The other aspect is the method of recruiting people into the airport and regular background check. This is not only on FAAN staff, but everyone working in the security control area. So, don’t leave it to the operators; someone must be in charge.

According to the national aviation security programme, it is FAAN that is saddled with background checks, and they said they gave it to the police.

But what the police are doing is just security checks and not background checks. They are not the same. In background, you check things like a person’s real name, schools he or she went and so on.

That is why I tell people that intelligence is the first line of defence. If you have people that you have not done intelligence background checks on, they are most likely to be the ones that will give you problem and compromise safety.

And there are cases like that in many airports, like the one that happened between New Jersey and New York.

People that were given jobs at the airport and had not been paid were the ones that were planning to blow the pipeline between New York and New Jersey some 10 years ago. I have seen people with ODCs but without their names or passports.

When I asked, they said they are on contract and I told them, ‘You cannot put people whose proper identities you don’t have in the security control area.’ These are the issues.

Can massive investment in infrastructure solve the security challenges?

Like buying closed-circuit television cameras and other gadgets? The truth is that they can buy them. But without the right expertise and skilled people in sufficient number, to stay awake and be looking at the screen to identify things and interpret them, then the investment means nothing.

Most of these things happen at a time the intruders know no one is watching. Some of them even go to where the cameras are and block them. We have seen it before.

Does the industry really have the capacity?

We have trained people in Rwanda. I was in Rwanda for six months. I was told there that it was actually FAAN that trained security officers in Rwanda. I invite you to go to Rwanda and see how their aviation security system works and their security fences. I have been hearing about it and I saw it live in Rwanda.

Is it the system that needs a complete overhaul or rather a selective audit of an airline as recently advocated by the Federal Government?

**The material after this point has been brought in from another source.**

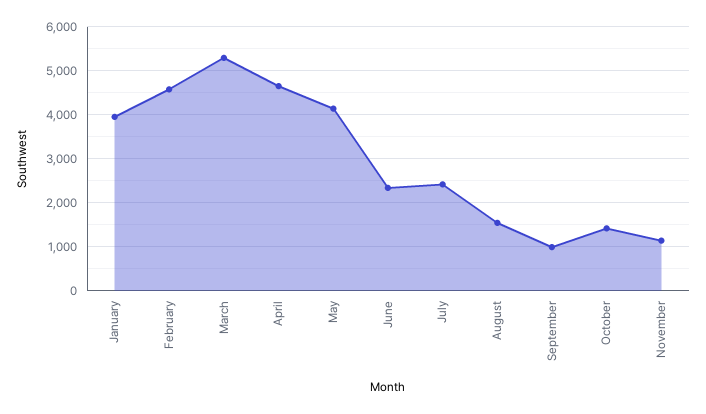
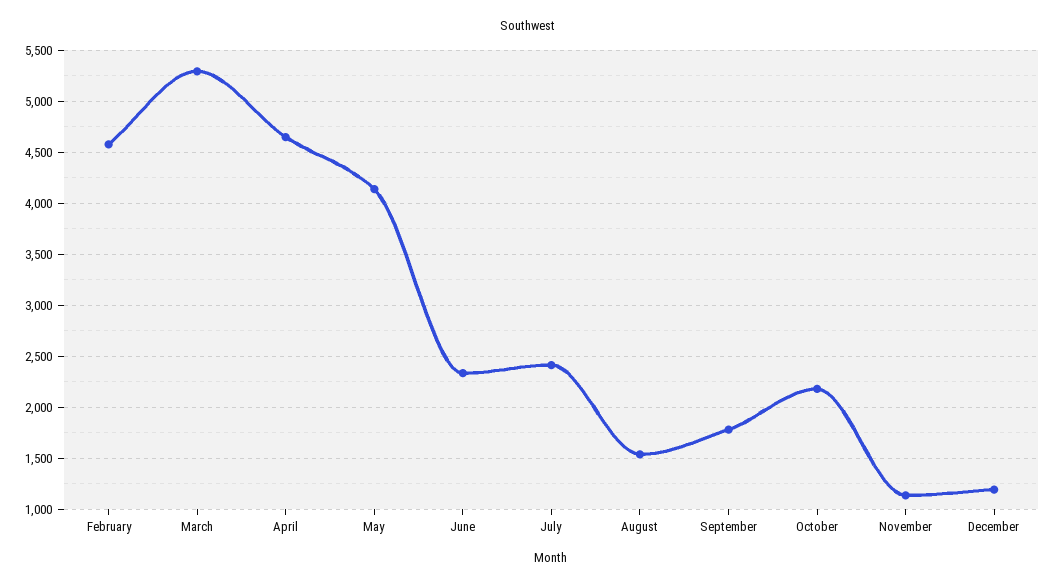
January: 4000 -> none
September: 1000 -> 1800
October: 1400 -> 2200
December: none -> 1200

I agree with you and I will tell you why. It is not the government but the president that said it. What did he say? The president was very specific when he said audit Dana Air.

Ask yourself why he singled that airline out? Military men like himself and Obasanjo don’t just make statements. They do so based on the information they have.

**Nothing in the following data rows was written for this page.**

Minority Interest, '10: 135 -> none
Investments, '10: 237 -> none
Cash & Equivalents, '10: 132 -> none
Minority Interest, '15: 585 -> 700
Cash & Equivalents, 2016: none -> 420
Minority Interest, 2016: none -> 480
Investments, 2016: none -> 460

Again, on national carrier, he did not say he would not set it up. But he asked, ‘What happened to Nigeria Airways?’ If you don’t know what killed Nigeria Airways, it is the same way the new carrier will die. That is what Buhari is asking and nobody is saying anything.

He specifically said Dana. But why? In 2012, when the crash happened, even though I’m not in the good books of Senator Stella Oduah (then Minister of Aviation) and I don’t care either, she grounded the airline and there was uproar all over the place.

I said that was the best thing to do, because if you look at the magnitude of what brought that airline down; that is the only type of aircraft in the fleet of Dana.

So, let us find out what happened and there were a lot of things that occurred. And Buhari is saying audit this airline. And I said you have to do more than audit.

Survey is bigger than audit. Audit is done every year and survey is every four years. And that is the kind of thing you do for a new airline.

They need to survey that airline, to find out the extent of damage within and the kind of damage it could still do. I have read the AIB report and it is really worrisome. So, for the president to say what he said, the minister should know.